I have data from students who took a test that has 2 sections : the 1st section tests their digital skill at level2, and the second section tests their digital skills at level3. I need to come up with 3 clusters of students depending on their scores to place them in 3 different skills levels (1,2 and 3) --> code sample below
import pandas as pd
data = [12,24,14,20,8,10,5,23]
# initialize data of lists.
data = {'Name': ['Marc','Fay', 'Emile','bastian', 'Karine','kathia', 'John','moni'],
'Scores_section1': [12,24,14,20,8,10,5,23],
'Scores_section2' : [20,4,1,0,18,9,12,10],
'Sum_all_scores': [32,28,15,20,26,19,17,33]}
# Create DataFrame
df = pd.DataFrame(data)
# print dataframe.
df
I thought about using K-means clustering, but following a tutorial online, I'd need to use x,y coordinates. Should I use scores_section1 as x, and Scores_section2 as y or vice-versa, and why?

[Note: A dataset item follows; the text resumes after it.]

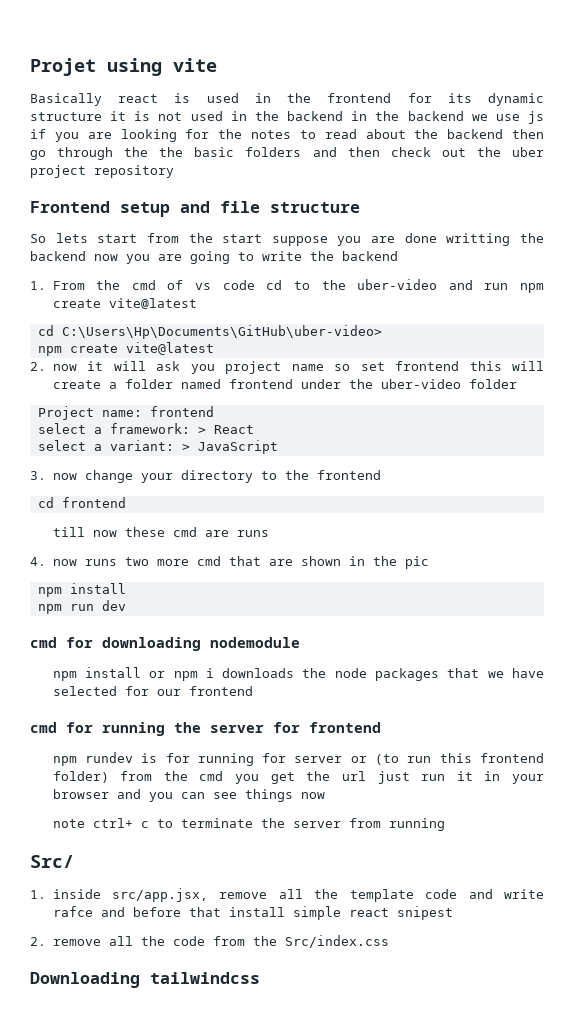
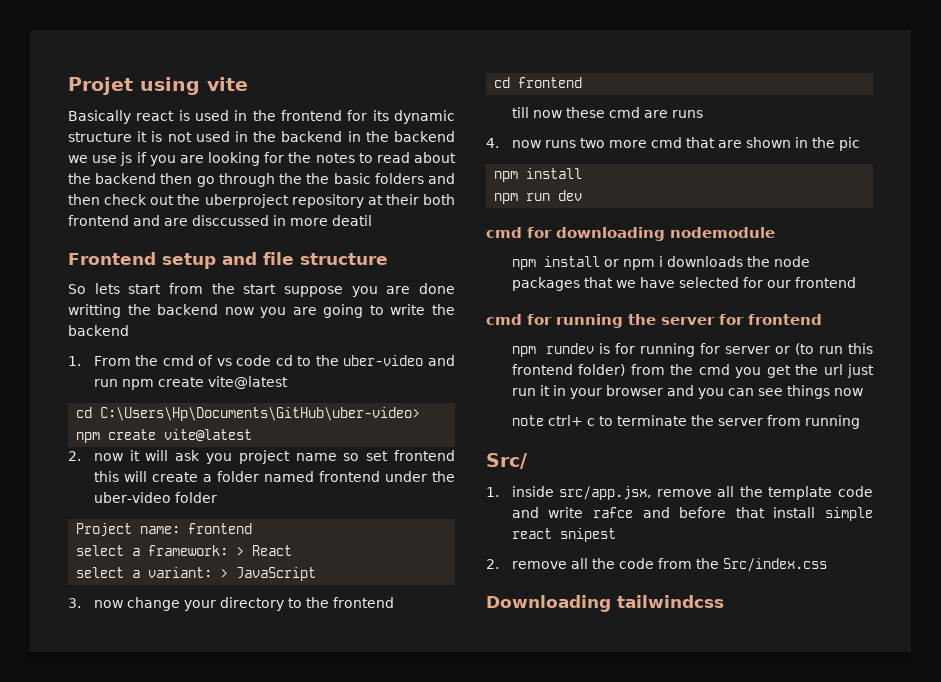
- Basically react is used in the frontend for its dynamic structure it is not used in the backend in the backend we use js if you are looking for the notes to read about the backend then go through the the basic folders and then check out the uber project repository
+ Basically react is used in the frontend for its dynamic structure it is not used in the backend in the backend we use js if you are looking for the notes to read about the backend then go through the the basic folders and then check out the uberproject repository at their both frontend and are disccussed in more deatil

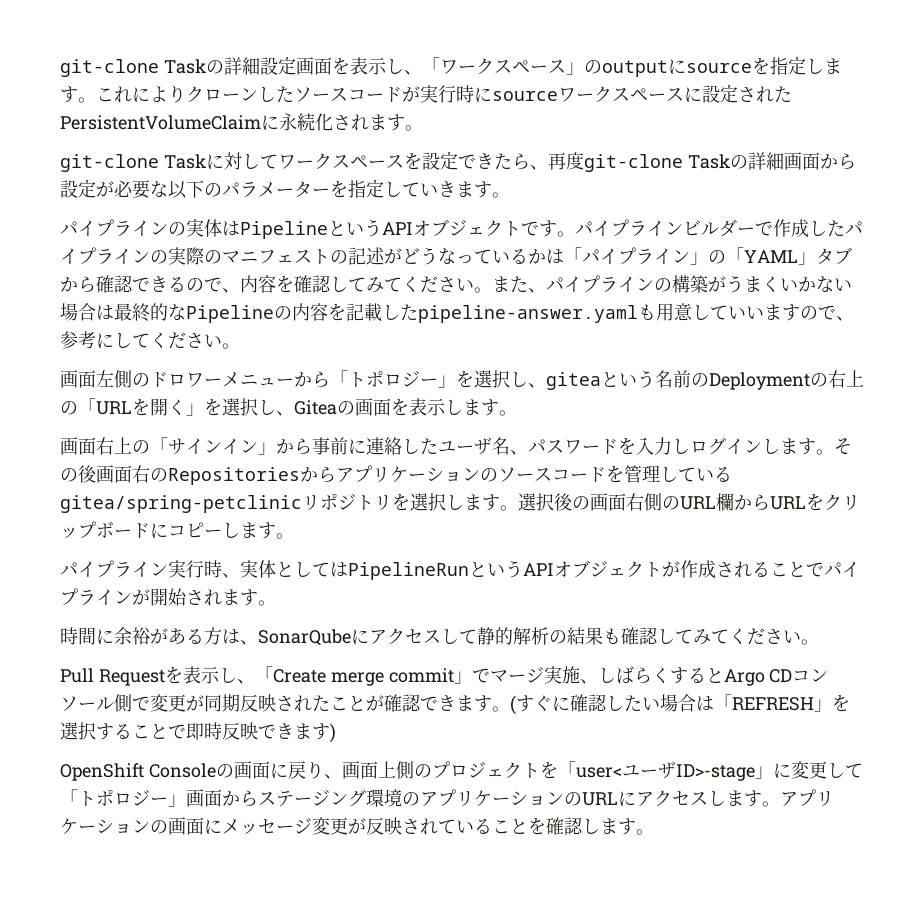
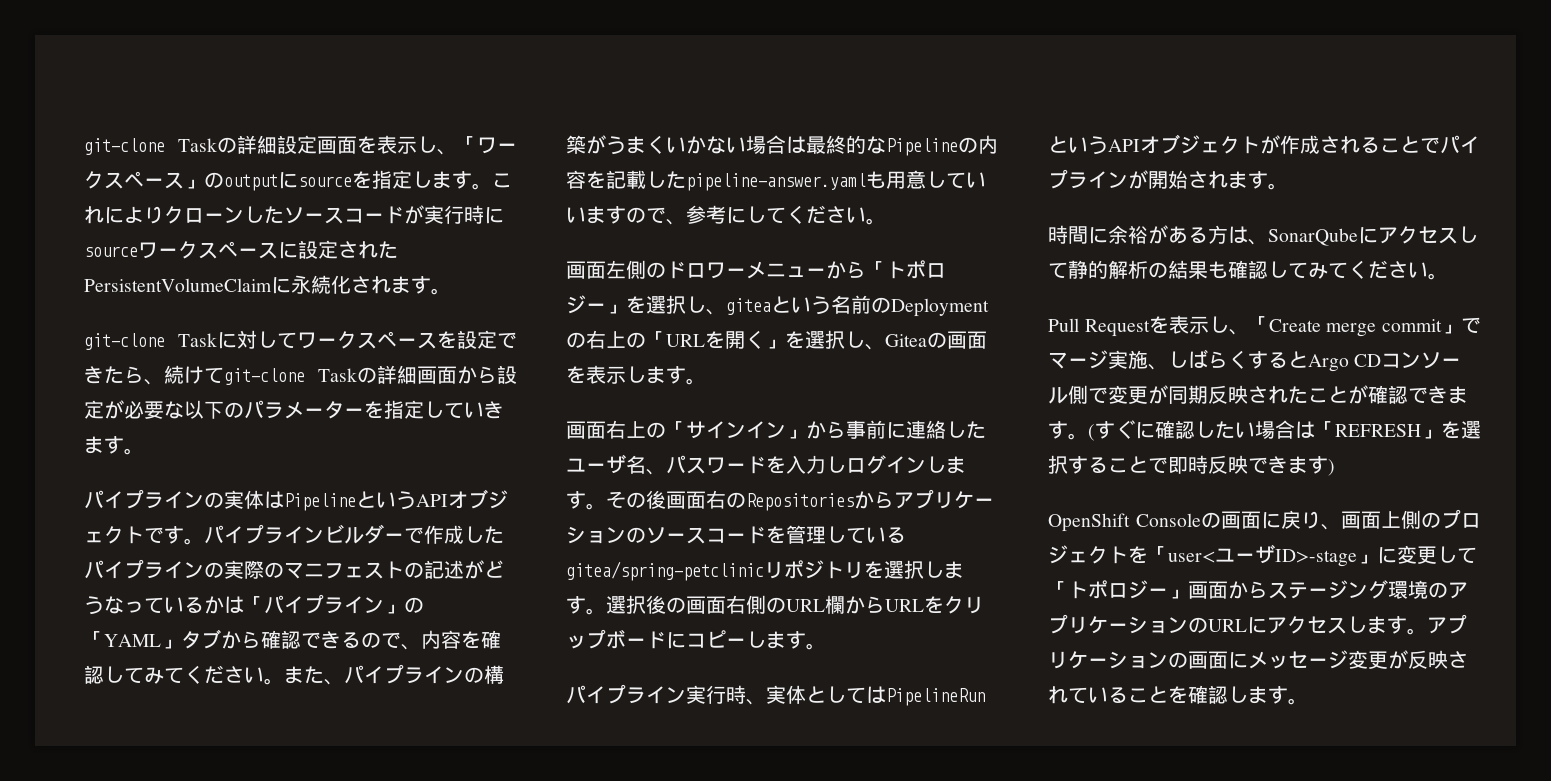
- git-clone Taskに対してワークスペースを設定できたら、再度git-clone Taskの詳細画面から設定が必要な以下のパラメーターを指定していきます。
+ git-clone Taskに対してワークスペースを設定できたら、続けてgit-clone Taskの詳細画面から設定が必要な以下のパラメーターを指定していきます。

Many thanks in advance for your help!
Try it this way.
import pandas as pd
data = [12,24,14,20,8,10,5,23]
# initialize data of lists.
data = {'Name': ['Marc','Fay', 'Emile','bastian', 'Karine','kathia', 'John','moni'],
'Scores_section1': [12,24,14,20,8,10,5,23],
'Scores_section2' : [20,4,1,0,18,9,12,10],
'Sum_all_scores': [32,28,15,20,26,19,17,33]}
# Create DataFrame
df = pd.DataFrame(data)
# print dataframe.
df
#Import required module
from sklearn.cluster import KMeans
#Initialize the class object
kmeans = KMeans(n_clusters=3)
#predict the labels of clusters.
df = df[['Scores_section1', 'Scores_section2', 'Sum_all_scores']]
label = kmeans.fit_predict(df)
label
df['kmeans'] = label
df
# K-Means Clustering may be the most widely known clustering algorithm and involves assigning examples to
# clusters in an effort to minimize the variance within each cluster.
# The main purpose of this paper is to describe a process for partitioning an N-dimensional population into k sets
# on the basis of a sample. The process, which is called ‘k-means,’ appears to give partitions which are reasonably
# efficient in the sense of within-class variance.
# plot X & Y coordinates and color by cluster number
import plotly.express as px
fig = px.scatter(df, x="Scores_section1", y="Scores_section2", color="kmeans", size='Sum_all_scores', hover_data=['kmeans'])
fig.show()
Feel free to modify the code to suit your needs.